Навстречу из передней дверцы выходит полковник, тот самый, что и в первый раз, открывает заднюю дверцу, оттуда протягивается рука, не подаю, не хочу с ним здороваться... мгновение... полковник наклонил мою голову, втолкнул в машину, я падаю лицом в колени, полковник садится справа, машина рванулась.

— Ну, как мы вас обхитрили, ха-ха-ха!

Сквозь занавески мелькают поля. Убью его! Убью! Убью!

 

- 176 -

— Думаете, как меня убить?!! Ха-ха! Это не удастся!

Он дьявол. От его хихиканья у меня тошнота.

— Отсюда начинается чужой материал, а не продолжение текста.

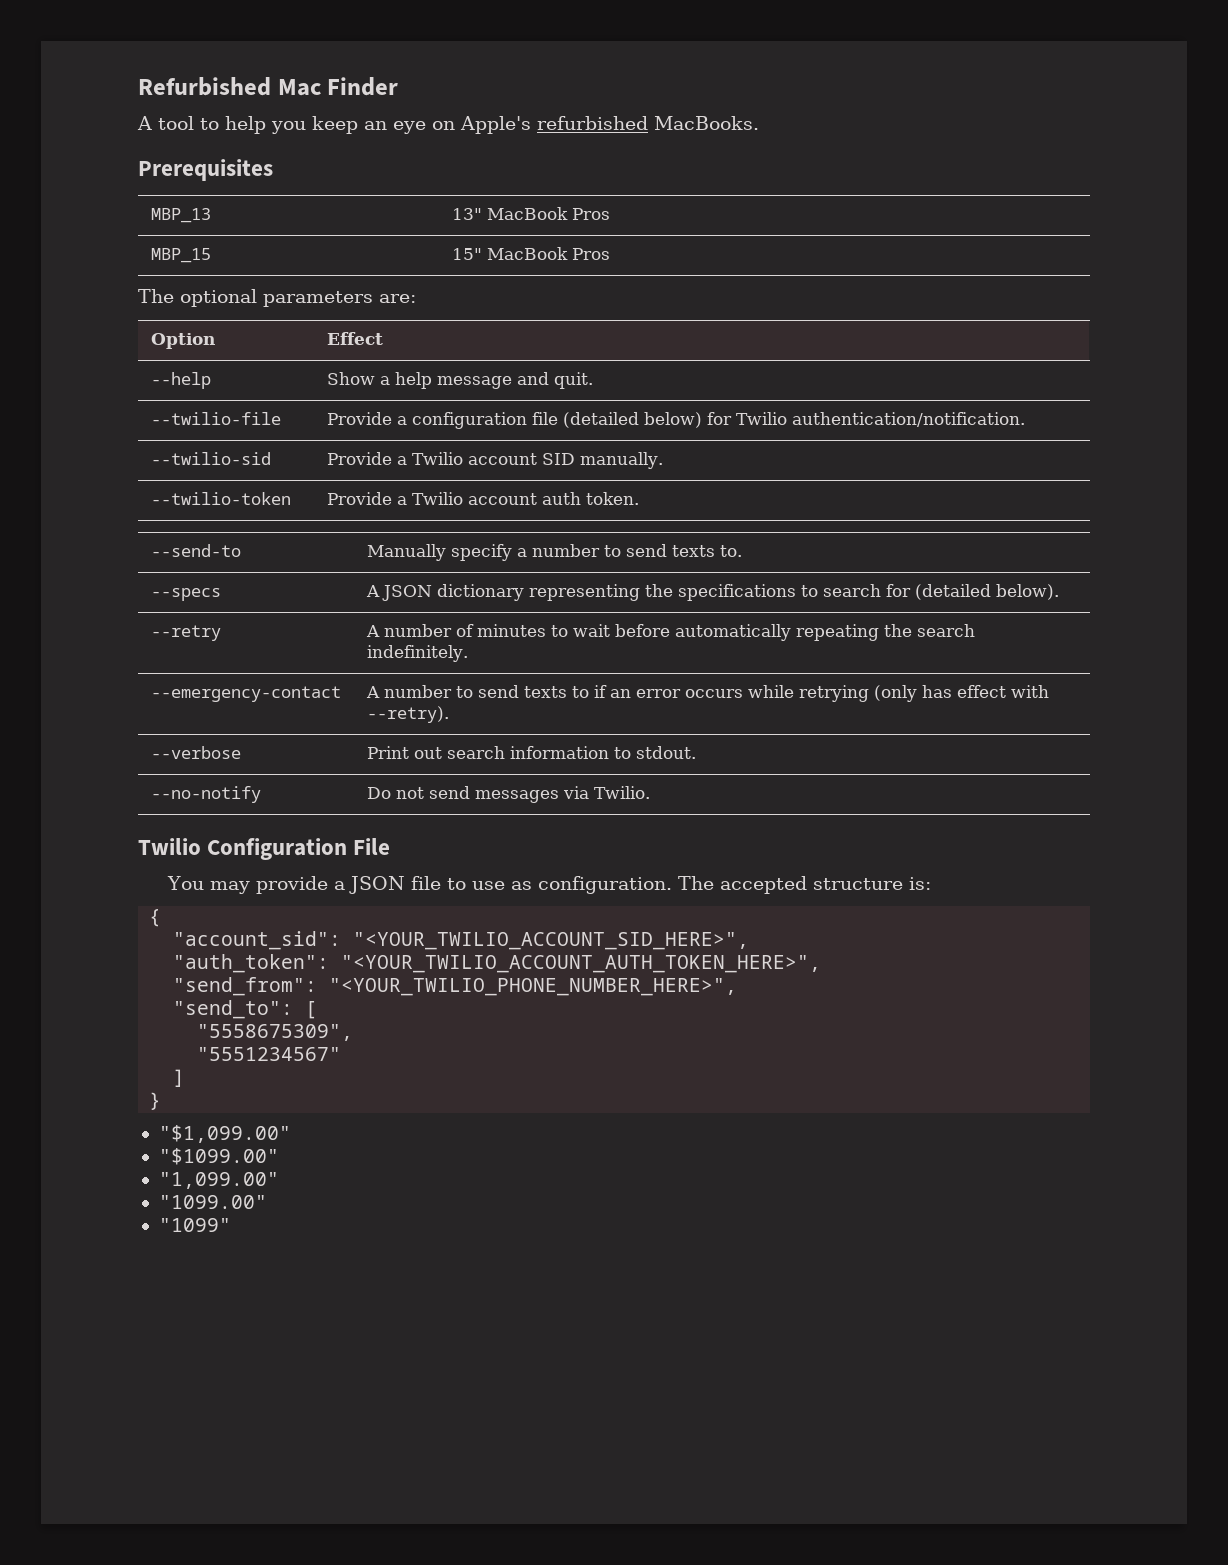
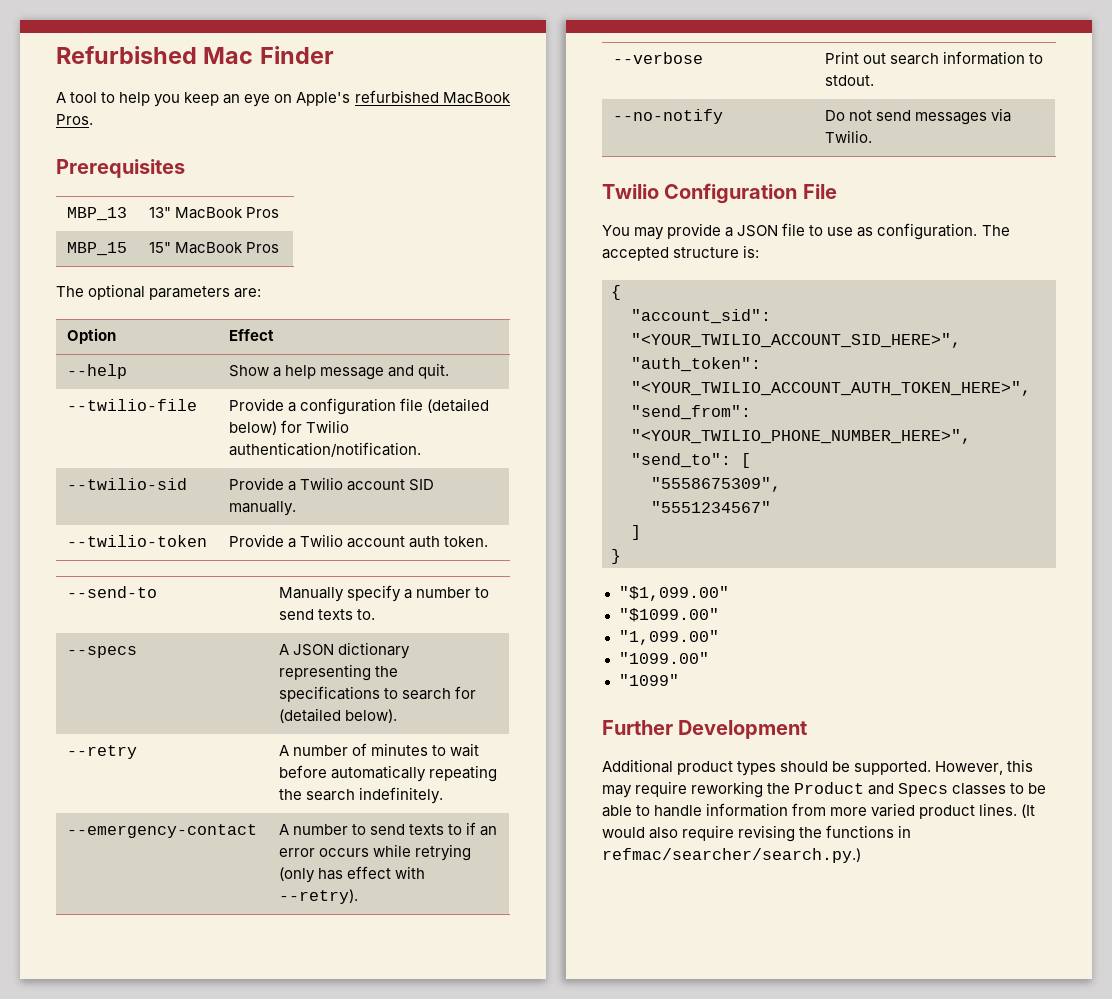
[654,116,759,130] MacBooks. -> [442,92,511,104] [56,114,93,125] MacBook Pros.
(231, 1225) none -> [602,720,808,739] [602,759,1034,776] [602,781,1047,798] [602,803,1036,819] [602,825,912,842] [602,848,861,863] // Further Development // Additional product types should be supported. However, this may require reworking the Product and Specs classes to be able to handle information from more varied product lines. (It would also require revising the functions in refmac/searcher/search.py.)

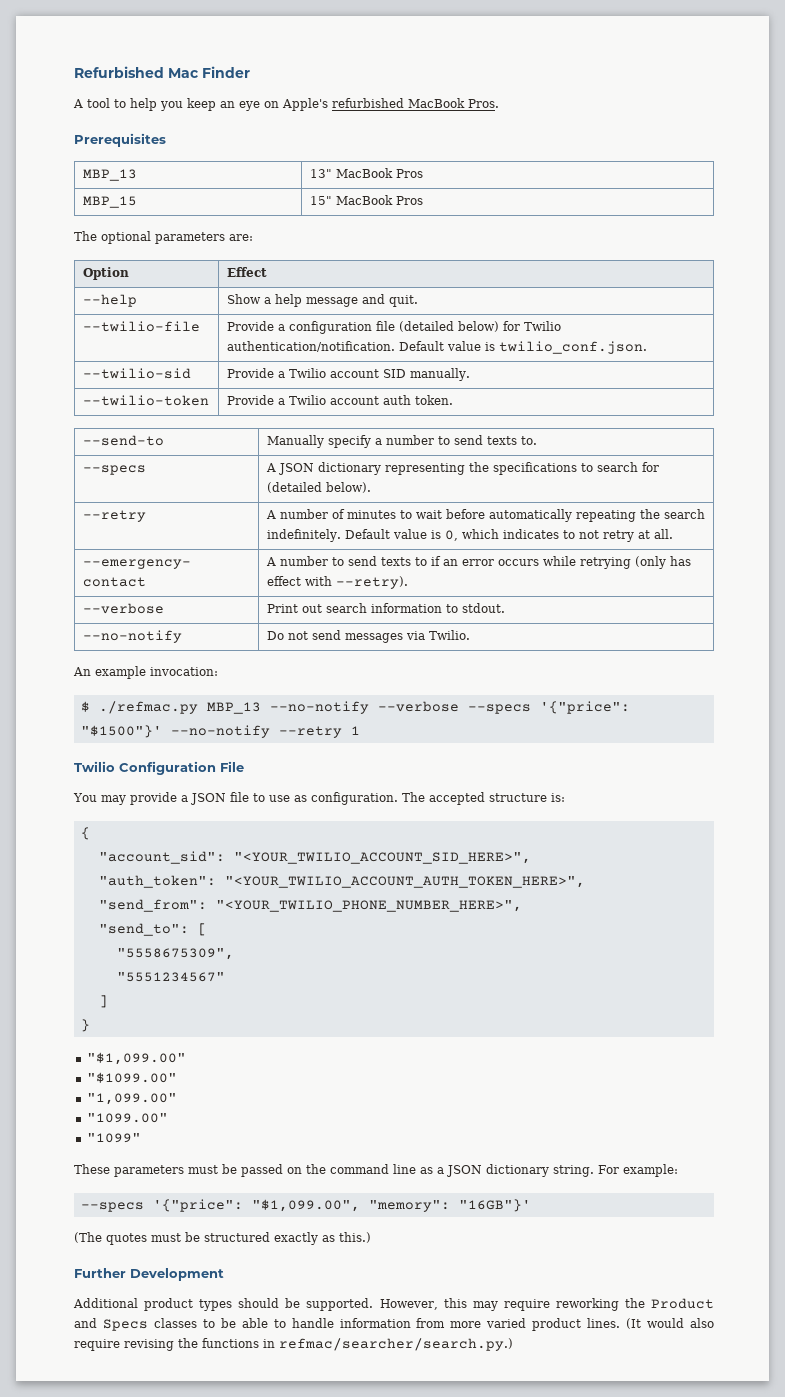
(421, 449) none -> [398,341,647,354] Default value is twilio_conf.json.
(443, 795) none -> [344,529,673,542] Default value is 0, which indicates to not retry at all.
(872, 136) none -> [73,666,218,679] [80,701,630,714] [80,725,360,738] // An example invocation: // $ ./refmac.py MBP_13 --no-notify --verbose --specs '{"price": "$1500"}' --no-notify --retry 1
(679, 680) none -> [74,1164,678,1177] [80,1199,531,1212] [74,1232,371,1245] // These parameters must be passed on the command line as a JSON dictionary string. For example: // --specs '{"price": "$1,099.00", "memory": "16GB"}' // (The quotes must be structured exactly as this.)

Огромный парк. Двухэтажный почти дворец. Зимний сад. Полковник исчез. Горничная другая, в опущенных глазах презрение. За столом ни к чему не прикасаюсь. Он такой же, как в первый раз, пьет дорогие вина, жрет руками, хихикает, начал пьянеть, глазки налились салом, скоро начнется моя голгофа... Я схвачена на руки, раздета, поставлена на стол... Сопротивление бессмысленно, невозможно, унизительно... Только бы сердце не разорвалось... Жаба, гнусная, безобразная, жирная, раздувающаяся... не отрывает от меня глаз, ползает по кровати, задыхается от счастья завоевателя... зверь, поймавший жертву... он истаскан, иначе ночь для меня была бы смертельной... рассвета все нет... тогда в особняке в полузабытьи было легче...

Тогда я его не видела утром. И сейчас он ночью исчез, но он здесь, где-то рядом, жрет, пьет...

На все требования выйти к столу сижу, окаменев, в спальне.

В машине удушливо от перегара, от запаха роз, в которых я сижу, он игрив, весел.

— А ну-ка рассказывайте, как вас принимал югославский маршал!.. Ха-ха-ха... Что, блистательный?! Красавец?! Да?! Напрасно вы молчите! Ведь все равно будет так, как я захочу, а я захочу! Ха-ха-ха! Еще могу хотеть! Ха-ха-ха. Я бы на вашем месте был счастлив от внимания такого человека, как я! Ну поверните ваше личико ко мне!

Он взял меня за подбородок... если полезет целовать, ударю, гадина, подлец, жаба безобразная! Нет, нет, упасть в ноги, умолять за Папу, Баби, Левушку! В упор смотрю в его маленькие наглые глазки — в моих столько ненависти, что он оттолкнул меня, взбесился:

— Что вам надо?! Я второй раз с вами, и это честь для вас, я за ваш поцелуй многое могу для вас сделать! А что, спать и целоваться с этим дураком Горбатовым, вонючим жидом, трусом, карьеристом, приятнее?! Ха-ха.

Только бы не разрыдаться. Только бы не упасть в обморок.

Машина круто остановилась у моих ворот и тут же умчалась, я покачнулась, какой-то мужчина довел меня до подъезда.

Борису ничего не рассказала, бессмысленно. Я беззащитна.